Symptoms and Signs of Melanoma
Melanomas can appear anywhere on your body. They usually appear on sun-exposed areas, including the back, legs, arms, and face. The ABCDE rule also helps identify melanoma symptoms. Keep an eye out for areas that exhibit any of the following characteristics:
• A is for Asymmetry. Look for moles with odd shapes, like two halves. A mole or birthmark has two halves.
• B is for Border. Look for moles that have uneven, notched, or scalloped borders, which are common in melanomas.
• C is for Color. Look for growths with a variety of hues or an uneven color distribution. Black, brown, and tan shades may be present. There may also be areas of white, gray, red, or blue.
• D is for Diameter. In a mole larger than 1/4 inch, look for fresh growth (about 6 millimeters). Approximately the same size as a pencil eraser. When melanoma is first discovered, it may be tiny.
• E is for Evolving. Look for changes over time, such as a growing mole or one that has changed color or shape. Moles might sometimes acquire new signs and symptoms over time, such as itching or bleeding.
How to Prevent Melanoma?
If you do the following, you can lower your risk of melanoma and other types of skin cancer:
- Early Detection is essential. Check one’s skin at least once. Then, if advised, get one’s skin checked regularly. Many medical centers now operate “Pigmented Lesion Clinics” to allow for close clinical and photographic monitoring of high-risk patients.
- Wear sunscreen most of the year. Even on cloudy days, use a broad-spectrum sunscreen with SPF 30 or higher. Excessive sun exposure requires reapplying sunscreen every two hours.
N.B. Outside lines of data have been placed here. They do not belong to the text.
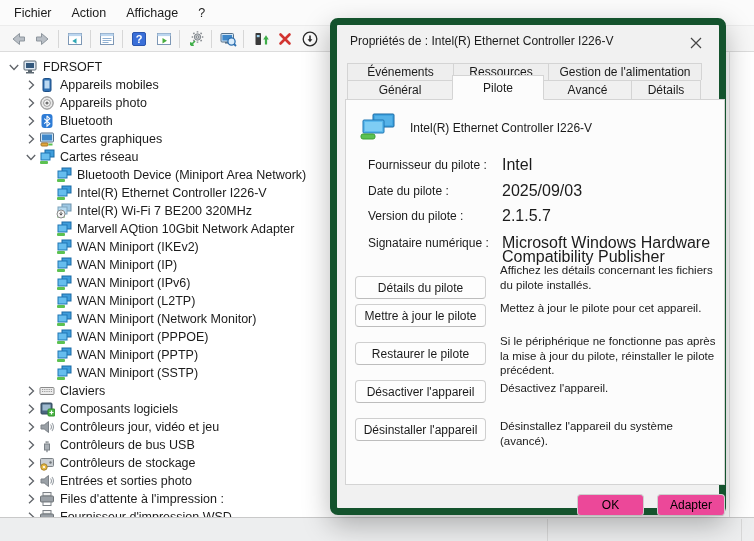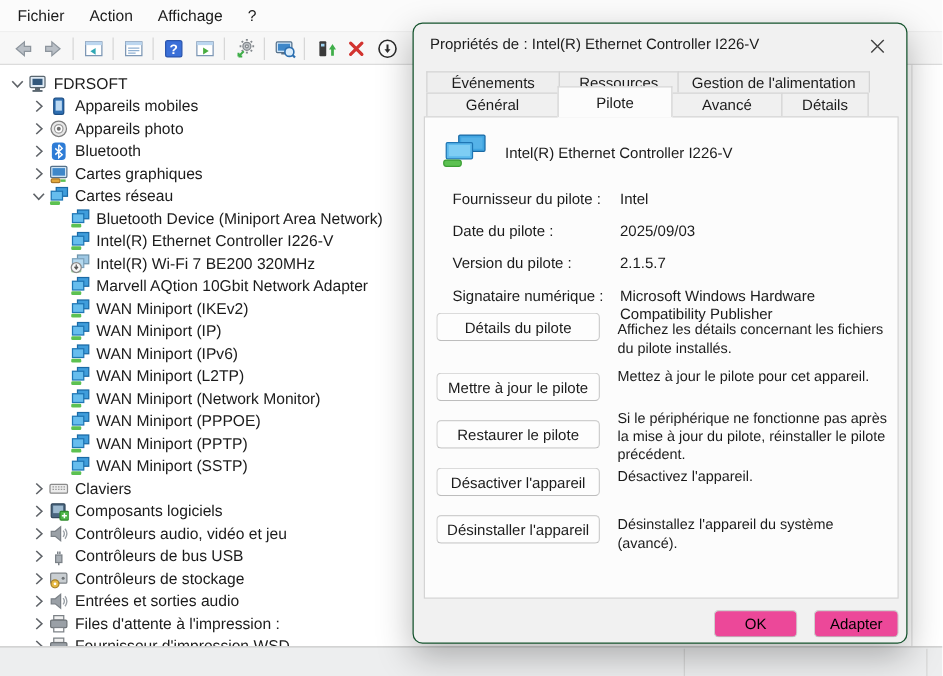--- a/index.html
+++ b/index.html
@@ -17,37 +17,37 @@
   .bottom-strip { position:absolute; left:0; top:517px; width:754px; height:24px; background:#edeeef; border-top:1px solid #c9c9c9; }
   .strip-line { position:absolute; top:519px; width:1px; height:22px; background:#d8d8d8; }
 
   
   .tree { padding-top:6px; }
   .tree-row { height:18px; display:flex; align-items:center; white-space:nowrap; font-size:12.5px; }
   .tree-row .chev { width:15px; height:14px; display:inline-flex; align-items:center; justify-content:center; flex:0 0 15px; }
   .tree-row .ticon { width:17px; height:16px; display:inline-flex; align-items:center; justify-content:center; flex:0 0 17px; margin-right:5px; }
 
   
-  .dialog { position:absolute; left:330px; top:18px; width:396px; height:497px; background:#f1f1f1; border:1px solid #14532d; border-radius:8px; box-shadow:0 10px 28px rgba(0,0,0,0.28); }
+  .dialog { position:absolute; left:330px; top:18px; width:396px; height:497px; background:#f1f1f1; border:7px solid #14532d; border-radius:8px; box-shadow:0 10px 28px rgba(0,0,0,0.28); }
   .dlg-title { position:absolute; left:13px; top:9px; font-size:12px; color:#1b1b1b; }
   .dlg-close { position:absolute; right:10px; top:6px; width:26px; height:24px; display:flex; align-items:center; justify-content:center; }
   .tabrow { position:absolute; display:flex; }
   .tabrow.back { left:10px; top:38px; height:17px;text-align:right; }
   .tabrow.front { left:10px; top:55px; height:19px; }
   .tab { border:1px solid #d4d4d4; background:#f0f0f0; display:flex; align-items:center; justify-content:center; font-size:12px; margin-right:-1px; }
   .tab.back-tab { height:17px; border-bottom:none; background:#eeeeee; }
   .tab.front-tab { height:20px; }
   .tab.active { position:relative; top:-5px; height:25px; background:#fcfcfc; border-bottom:1px solid #fcfcfc; z-index:3; }
   .tab-panel { position:absolute; left:8px; top:74px; width:380px; height:386px; background:#fcfcfc; border:1px solid #d4d4d4; z-index:1; }
 
   .dev-icon { position:absolute; left:14px; top:13px; }
   .dev-name { position:absolute; left:64px; top:21px; font-size:12px; }
 
   .info-label { position:absolute; left:22px; font-size:12px; }
-  .info-value { position:absolute; left:156px; width:220px; font-size:12px; line-height:14px; }
+  .info-value { position:absolute; left:156px; width:220px; font-size:16px; line-height:14px; }
 
   .act-btn { position:absolute; left:9px; width:131px; height:23px; background:#fdfdfd; border:1px solid #cfcfcf; border-bottom-color:#bdbdbd; border-radius:4px; font-size:12px; font-family:"Liberation Sans",sans-serif; color:#1b1b1b; display:flex; align-items:center; justify-content:center; }
   .act-desc { position:absolute; left:154px; width:222px; font-size:11.5px; line-height:14.5px; }
 
   .dlg-footer-btn { position:absolute; top:469px; height:22px; background:#ec4899; border:1px solid #cfcfcf; border-bottom-color:#bdbdbd; border-radius:4px; font-size:12px; font-family:"Liberation Sans",sans-serif; display:flex; align-items:center; justify-content:center; }
   .btn-ok { left:240px; width:67px; }
   .btn-cancel { left:320px; width:68px; }
 </style>
 </head>
 <body>
@@ -422,21 +422,21 @@
           <svg width="12" height="12" viewBox="0 0 12 12">
             <path d="M4 1.8 L8.5 6 L4 10.2" stroke="#5f6368" stroke-width="1.3" fill="none"></path>
           </svg>
         </span>
         <span class="ticon">
           <svg width="16" height="16" viewBox="0 0 16 16">
             <path d="M2 6 h3.2 L9.5 2.5 V13.5 L5.2 10 H2 Z" fill="#9aa0a6" stroke="#7a8086"></path>
             <path d="M11.5 5.5 q2 2.5 0 5 M13 4 q3 4 0 8" stroke="#9aa0a6" fill="none" stroke-width="1.1"></path>
           </svg>
         </span>
-        <span class="tree-label">Contrôleurs audio, vidéo et jeu</span>
+        <span class="tree-label">Contrôleurs jour, vidéo et jeu</span>
       </div>
       <div class="tree-row" style="padding-left: 23px;">
         <span class="chev">
           <svg width="12" height="12" viewBox="0 0 12 12">
             <path d="M4 1.8 L8.5 6 L4 10.2" stroke="#5f6368" stroke-width="1.3" fill="none"></path>
           </svg>
         </span>
         <span class="ticon">
           <svg width="16" height="16" viewBox="0 0 16 16">
             <rect x="5.5" y="7" width="5" height="6" fill="#aab0b6" stroke="#7a8086"></rect>
@@ -468,21 +468,21 @@
           <svg width="12" height="12" viewBox="0 0 12 12">
             <path d="M4 1.8 L8.5 6 L4 10.2" stroke="#5f6368" stroke-width="1.3" fill="none"></path>
           </svg>
         </span>
         <span class="ticon">
           <svg width="16" height="16" viewBox="0 0 16 16">
             <path d="M2 6 h3.2 L9.5 2.5 V13.5 L5.2 10 H2 Z" fill="#9aa0a6" stroke="#7a8086"></path>
             <path d="M11.5 5.5 q2 2.5 0 5 M13 4 q3 4 0 8" stroke="#9aa0a6" fill="none" stroke-width="1.1"></path>
           </svg>
         </span>
-        <span class="tree-label">Entrées et sorties audio</span>
+        <span class="tree-label">Entrées et sorties photo</span>
       </div>
       <div class="tree-row" style="padding-left: 23px;">
         <span class="chev">
           <svg width="12" height="12" viewBox="0 0 12 12">
             <path d="M4 1.8 L8.5 6 L4 10.2" stroke="#5f6368" stroke-width="1.3" fill="none"></path>
           </svg>
         </span>
         <span class="ticon">
           <svg width="16" height="16" viewBox="0 0 16 16">
             <rect x="4" y="1.5" width="8" height="3.5" fill="#f0f0f0" stroke="#7d8287"></rect>
@@ -539,21 +539,21 @@
         <div class="info-label" style="top: 58px;">Fournisseur du pilote :</div>
         <div class="info-value" style="top: 58px;">Intel</div>
         <div class="info-label" style="top: 84px;">Date du pilote :</div>
         <div class="info-value" style="top: 84px;">2025/09/03</div>
         <div class="info-label" style="top: 109px;">Version du pilote :</div>
         <div class="info-value" style="top: 109px;">2.1.5.7</div>
         <div class="info-label" style="top: 136px;">Signataire numérique :</div>
         <div class="info-value" style="top: 136px;">Microsoft Windows Hardware Compatibility Publisher</div>
       </div>
     <div id="actionRows">
-        <button class="act-btn" style="top: 156px;">Détails du pilote</button>
+        <button class="act-btn" style="top: 176px;">Détails du pilote</button>
         <div class="act-desc" style="top: 163px;">Affichez les détails concernant les fichiers du pilote installés.</div>
         <button class="act-btn" style="top: 204px;">Mettre à jour le pilote</button>
         <div class="act-desc" style="top: 201px;">Mettez à jour le pilote pour cet appareil.</div>
         <button class="act-btn" style="top: 242px;">Restaurer le pilote</button>
         <div class="act-desc" style="top: 234px;">Si le périphérique ne fonctionne pas après la mise à jour du pilote, réinstaller le pilote précédent.</div>
         <button class="act-btn" style="top: 280px;">Désactiver l'appareil</button>
         <div class="act-desc" style="top: 281px;">Désactivez l'appareil.</div>
         <button class="act-btn" style="top: 318px;">Désinstaller l'appareil</button>
         <div class="act-desc" style="top: 319px;">Désinstallez l'appareil du système (avancé).</div>
       </div>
- Learn to recognize changes in your skin by being familiar with it. Inspect for new growth or changes in existing moles, freckles, or birthmarks on a regular basis. In the mirror, examine your face, neck, ears, and scalp. Check your chest, back, arms, and hands for any signs of infection. Observe the soles of your legs and feet, as well as the gaps between your toes. Inspect your genital and buttock areas as well.
- Limiting your exposure to the sun. The best way to prevent melanoma is to avoid exposure to UV radiation, including tanning booths. You absorb UV radiation all year, and clouds provide little protection. Avoiding the sun during its peak helps prevent sunburns and suntans that damage skin and raise the risk of skin cancer. Long-term sun exposure can cause skin cancer.
- Put on some protection gear. Cover your skin with dark, closely woven garments. A wide-brimmed hat protects better than a baseball cap or visor. Some companies also sell protective gear. A dermatologist can suggest a brand. Remember your shades. Look for those that block both UVA and UVB rays.